___ THE INPUT

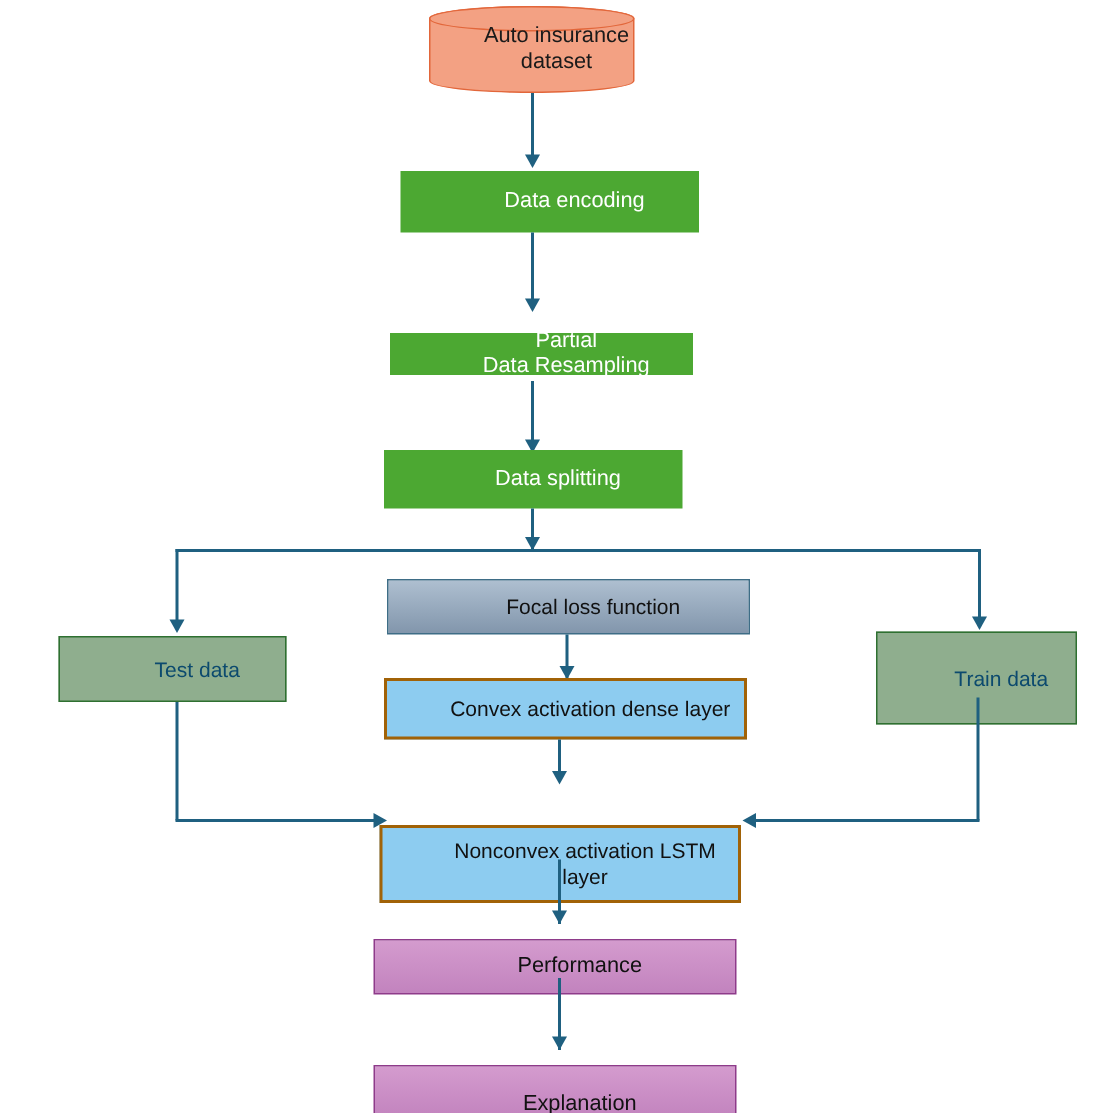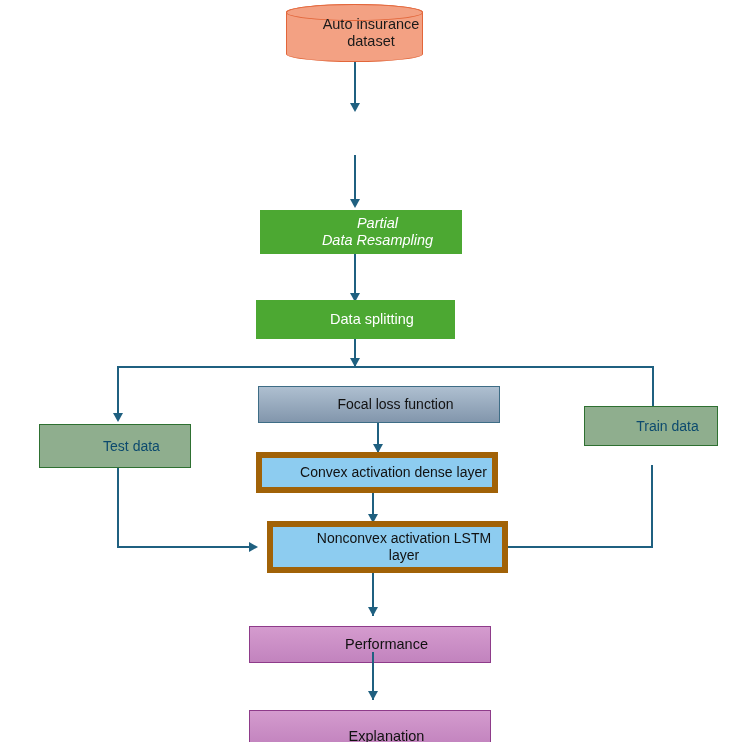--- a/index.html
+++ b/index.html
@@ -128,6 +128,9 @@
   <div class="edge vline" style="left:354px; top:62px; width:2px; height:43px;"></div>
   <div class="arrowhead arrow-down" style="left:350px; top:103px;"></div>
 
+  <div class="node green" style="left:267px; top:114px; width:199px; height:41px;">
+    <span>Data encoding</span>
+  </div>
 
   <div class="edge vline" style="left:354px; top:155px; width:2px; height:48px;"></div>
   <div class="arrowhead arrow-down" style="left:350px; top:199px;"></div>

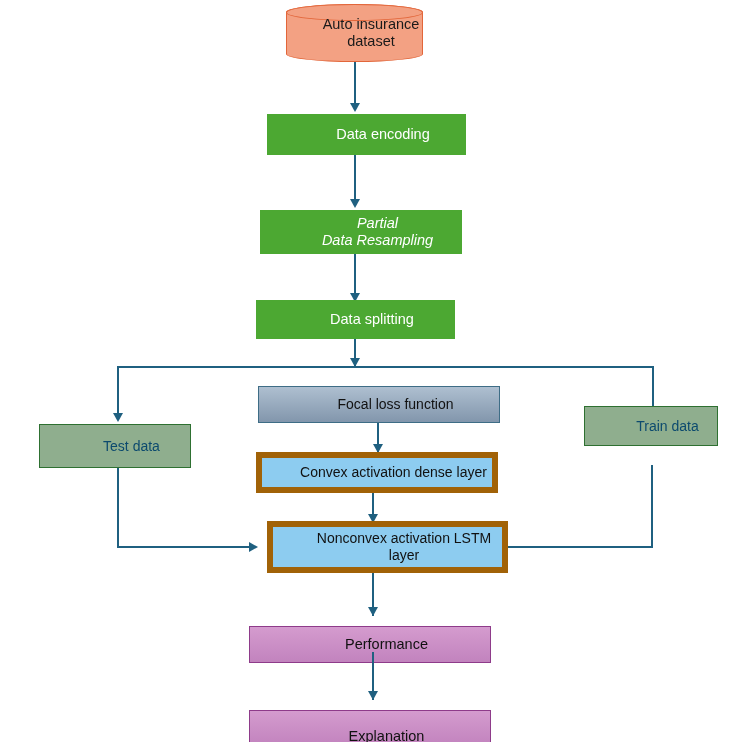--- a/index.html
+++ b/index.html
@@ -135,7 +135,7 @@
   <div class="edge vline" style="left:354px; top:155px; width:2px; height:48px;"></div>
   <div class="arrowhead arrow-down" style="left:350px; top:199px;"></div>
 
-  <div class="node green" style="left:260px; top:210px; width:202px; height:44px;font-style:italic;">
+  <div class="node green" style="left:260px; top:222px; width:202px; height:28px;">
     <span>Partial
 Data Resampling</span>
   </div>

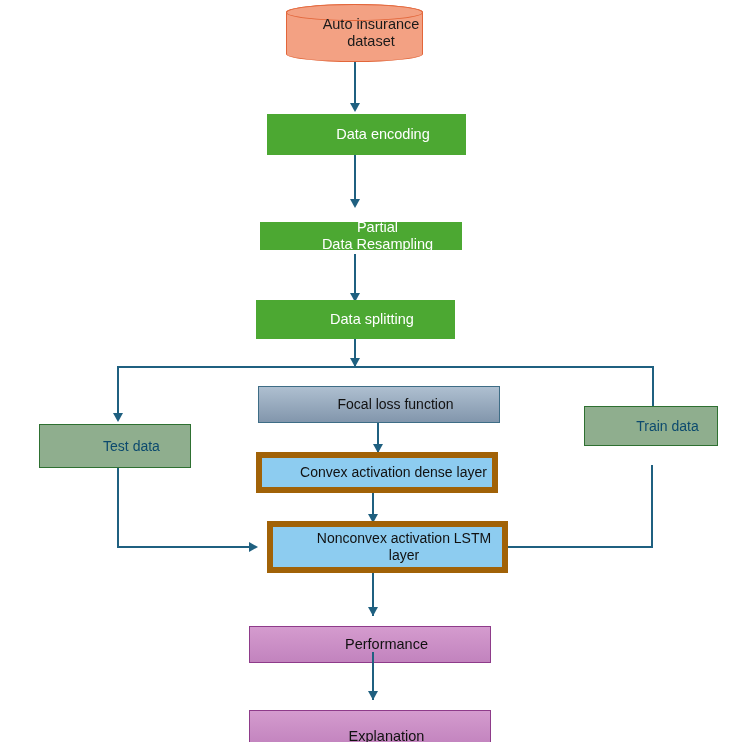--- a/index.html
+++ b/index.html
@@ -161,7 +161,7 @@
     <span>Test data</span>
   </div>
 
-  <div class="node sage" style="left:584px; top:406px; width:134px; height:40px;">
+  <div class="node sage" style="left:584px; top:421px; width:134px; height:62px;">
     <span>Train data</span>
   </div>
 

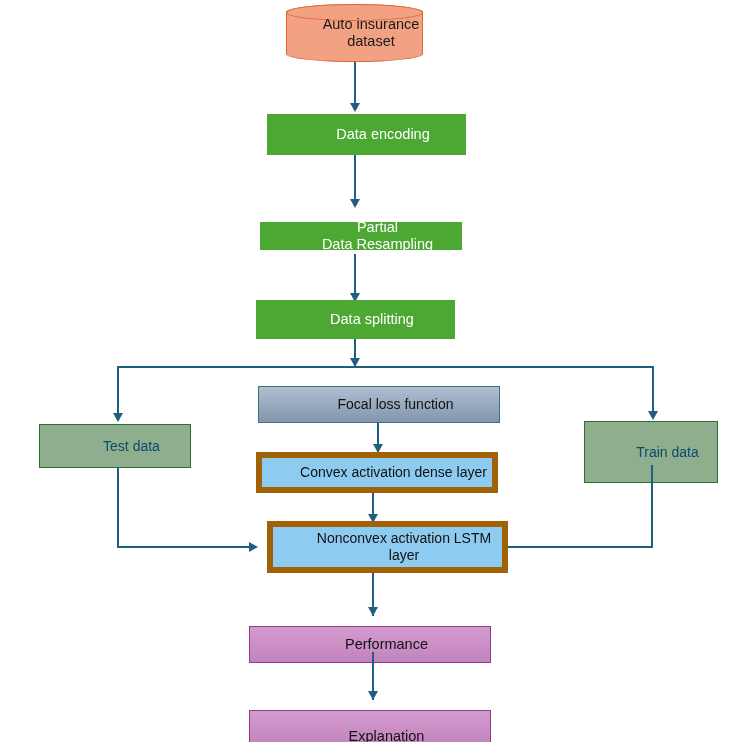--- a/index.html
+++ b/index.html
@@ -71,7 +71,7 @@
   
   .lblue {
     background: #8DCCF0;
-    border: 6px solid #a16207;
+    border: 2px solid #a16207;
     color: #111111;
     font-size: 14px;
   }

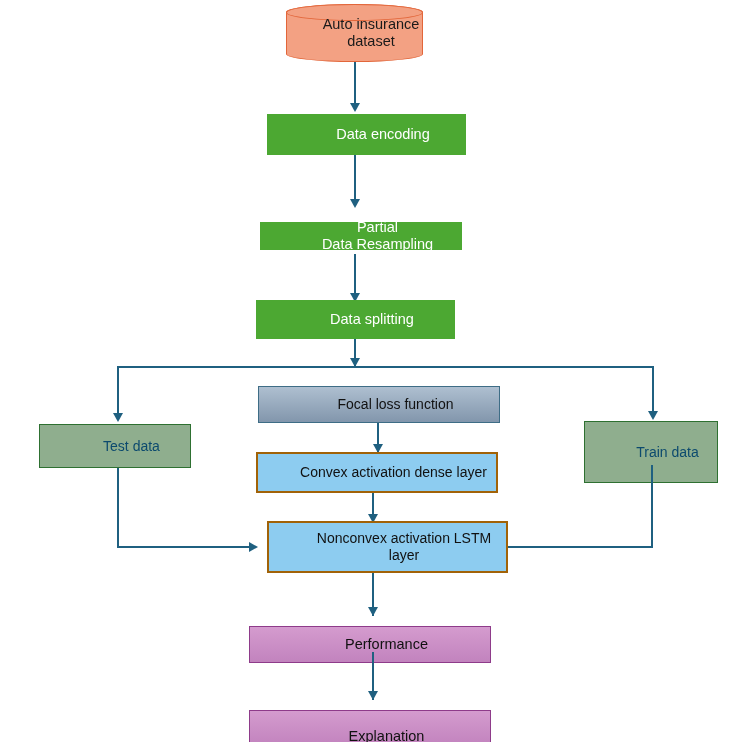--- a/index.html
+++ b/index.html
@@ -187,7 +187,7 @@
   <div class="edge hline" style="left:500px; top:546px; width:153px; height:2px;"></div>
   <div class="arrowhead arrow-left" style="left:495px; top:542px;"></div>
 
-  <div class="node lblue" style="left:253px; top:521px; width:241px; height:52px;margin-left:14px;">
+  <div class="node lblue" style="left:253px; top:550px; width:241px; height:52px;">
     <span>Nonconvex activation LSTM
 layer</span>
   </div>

______

WORK TO COMPLETE: Starting from the records above, filter out all lines except those containing the word "span".

SOLUTION TO THE EXERCISE:
+    <span>Data encoding</span>
     <span>Partial
 Data Resampling</span>
     <span>Test data</span>
     <span>Train data</span>
     <span>Nonconvex activation LSTM
 layer</span>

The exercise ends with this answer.